Every Valentine’s Day becomes more special for me. It’s a time to be grateful and thankful for the family I have. With each passing year, it becomes harder to remember the solitude of being on my own, without a roommate, and dateless because of all the hours I spent at work.
While the headline might have made you thought about beer or Harry Caray, this February 14 story is about my wife, Michelle. This is about our becoming an “item” 21 years ago – during Valentine’s Day week in 1995. This is about the woman I affectionately call Bud.
By the time she finishes reading this little tribute, I do fear what she’ll be calling me. Maybe I’ll get future fodder out of that. Or maybe I’ll drive her into starting her own blog. Stay tuned.
First, though, a little backstory – and a lot of whining.
Working in professional baseball is tough on a personal level. Very, very tough. If you work in certain departments like Media Relations and Baseball Operations, it can be 24/7/365 tough. And for the scouts in the trenches, living out of hotels and cars for weeks at a time, it’s worse.
Baseball hours are not 9-to-5 – ever. In season, you lose all your weekends. Most of your midweek nights are shot. You miss family events.

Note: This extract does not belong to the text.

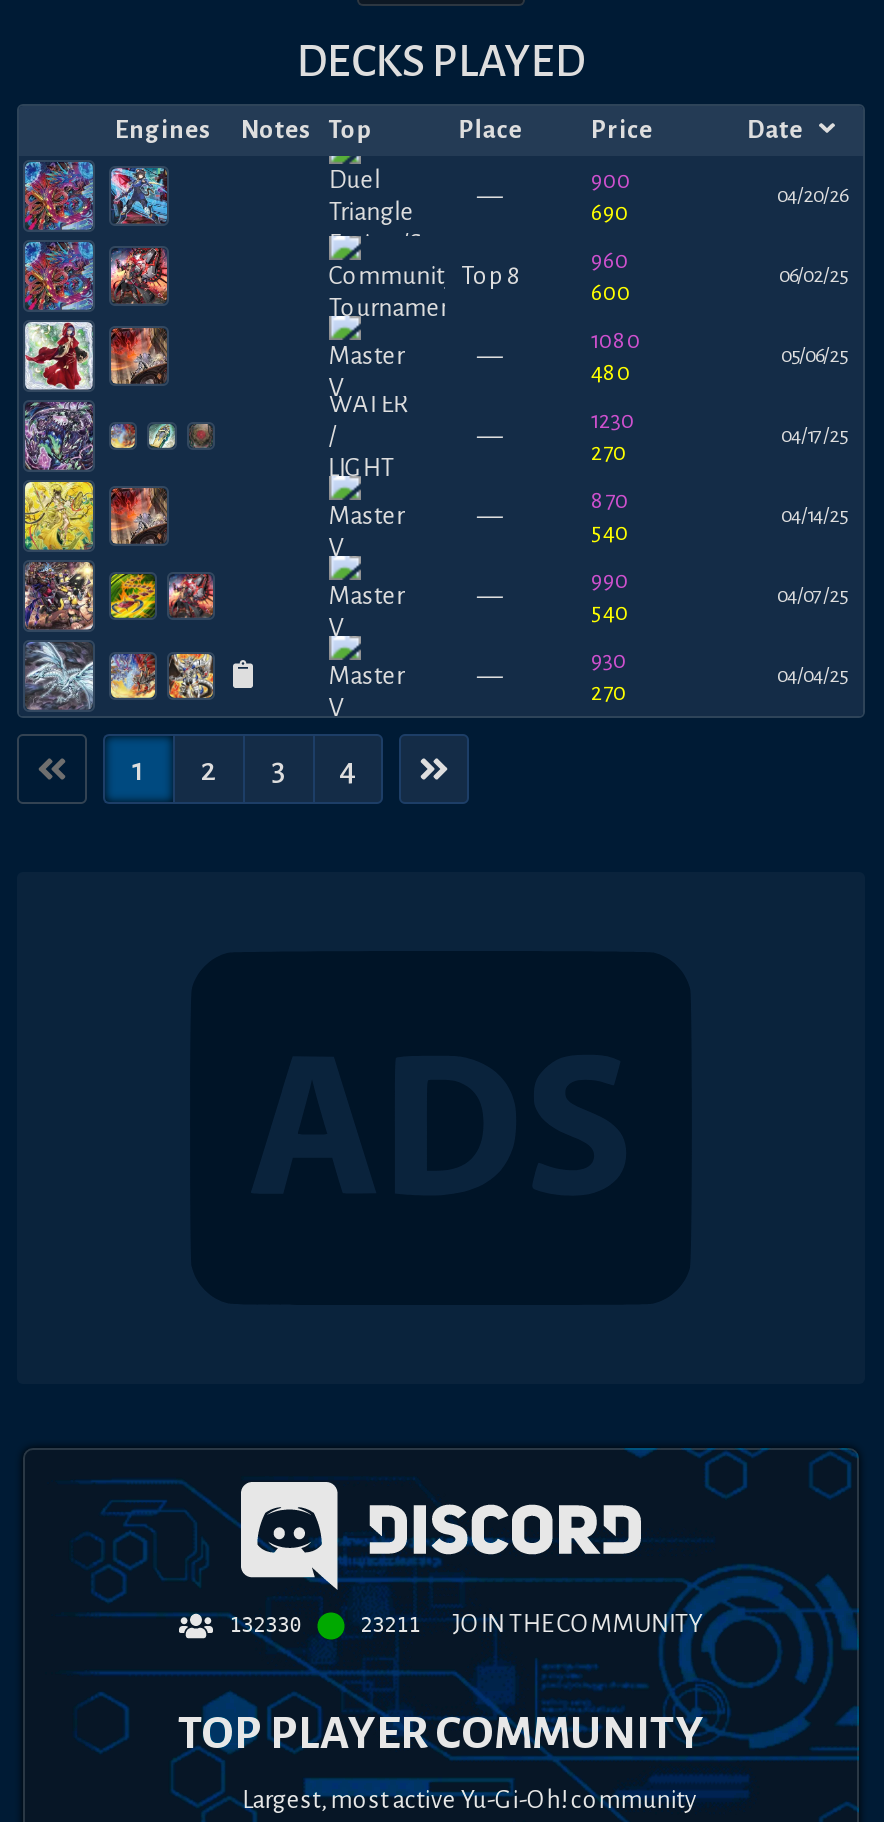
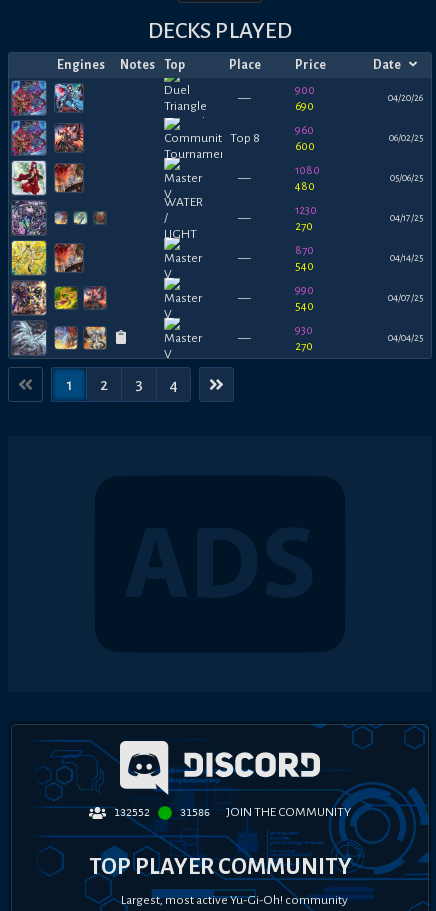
- 132330
+ 132552

- 23211 JOIN THE COMMUNITY
+ 31586 JOIN THE COMMUNITY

You don’t get to see friends very often. Your life is the team you’re affiliated with.
I never worked in other professional leagues, so it’s unfair to throw a blanket over everything and say the baseball life is worse than anyone else has it – but you can’t convince me that other sports have it rougher than their baseball counterparts. Baseball is a 162-game regular season … plus a 30-plus game exhibition season … and if that’s not enough, you have a keep-your-fingers-crossed mentality that you’re also going to be a postseason participant. You have no summer vacation. You give up your weekends. You give up a lot of nights. Most of your winter is toast, as that’s when you’re in the player acquisition business for the following season.
I don’t know what’s worse – being single and working in baseball, or being married with kids and working in baseball.

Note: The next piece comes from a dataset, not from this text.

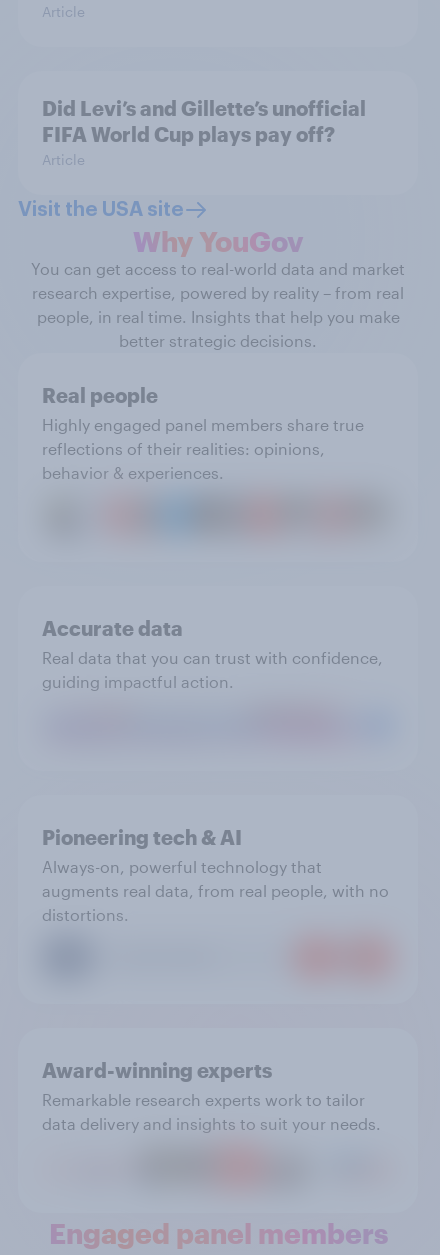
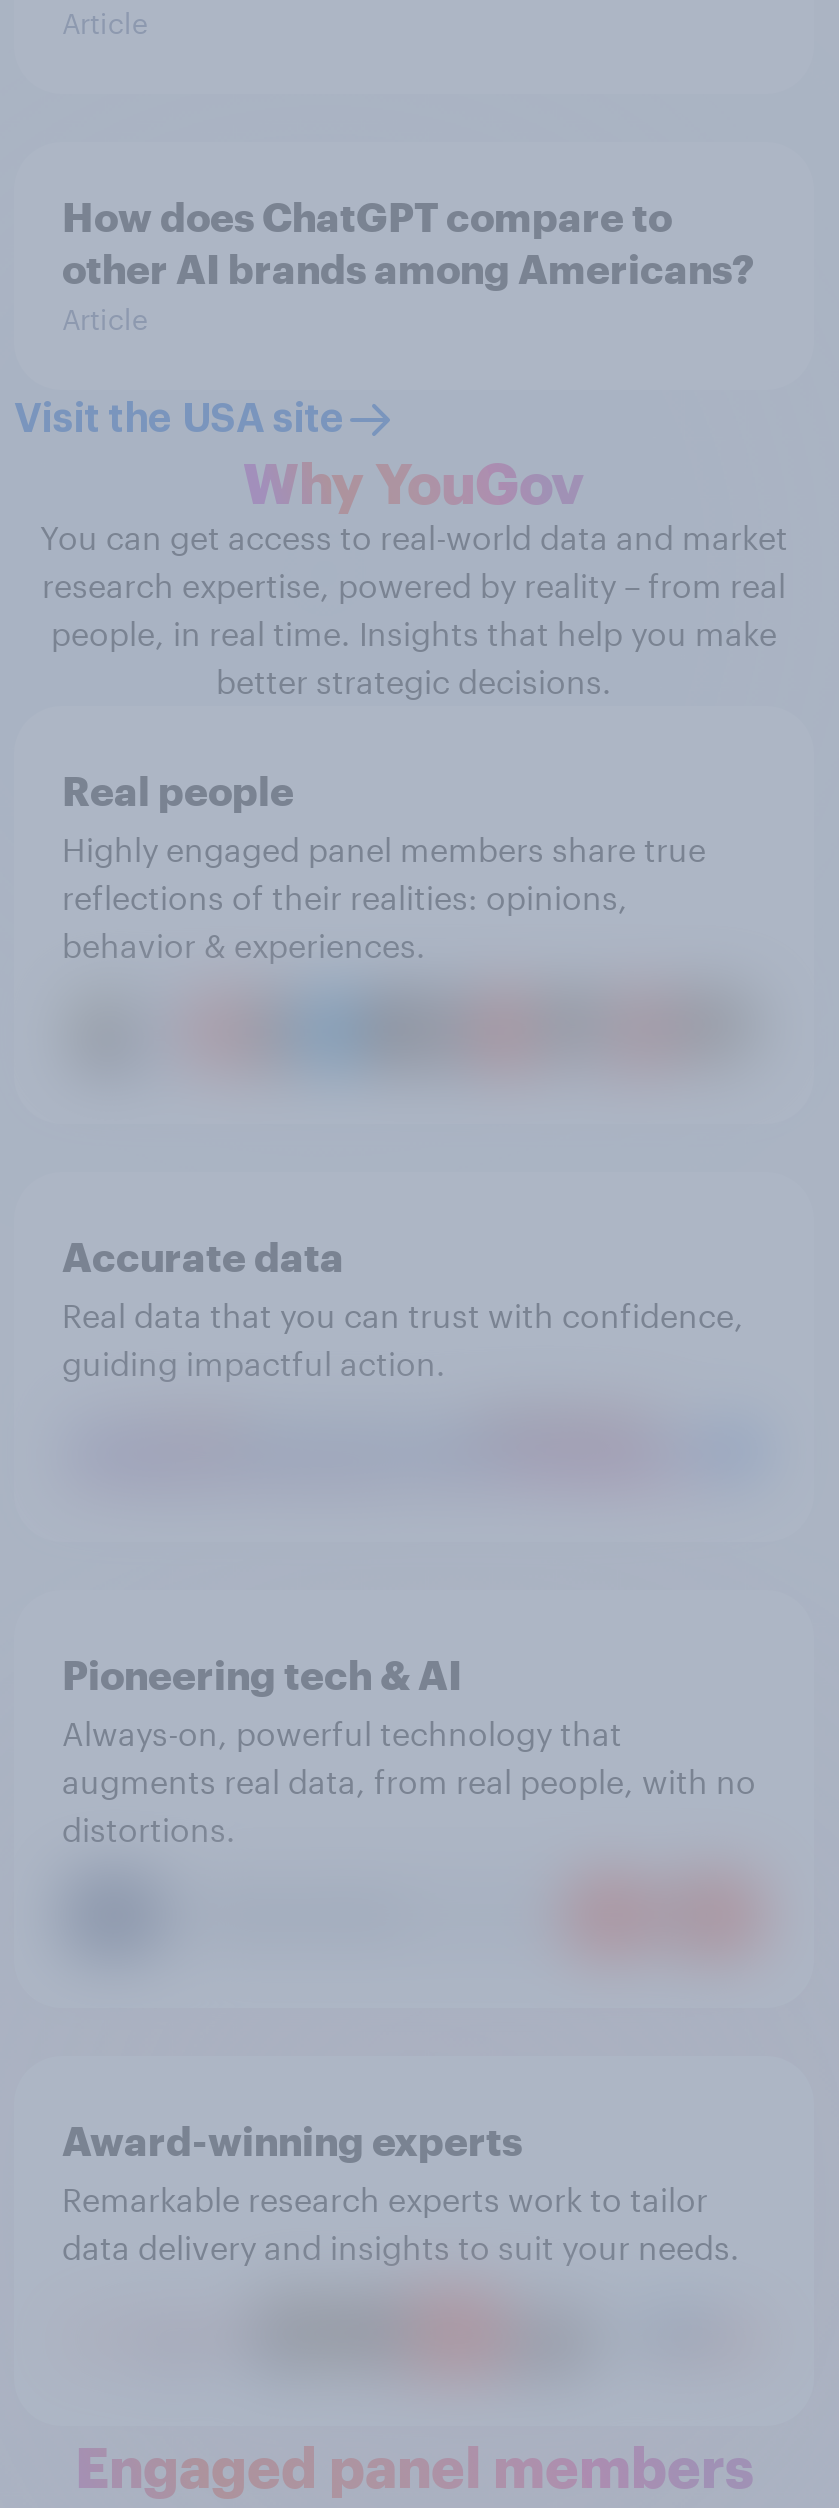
- Did Levi’s and Gillette’s unofficial
- FIFA World Cup plays pay off?
+ How does ChatGPT compare to
+ other AI brands among Americans?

It was a stomach-turning feeling for me to miss so many events in my girls’ early lives. I missed music shows. I missed their entire first season of AYSO soccer (I know, that could be considered a blessing in disguise). Factually speaking, during my last full year with the Cubs in 2011, between spring training and regular season trips and the barrage of out-of-town meetings after the season – I was physically out of town 13 full weeks.
I know, cue the violin. There are plenty of you who have to travel all the time and miss all kinds of activities. Think of the airline miles and hotel points you receive.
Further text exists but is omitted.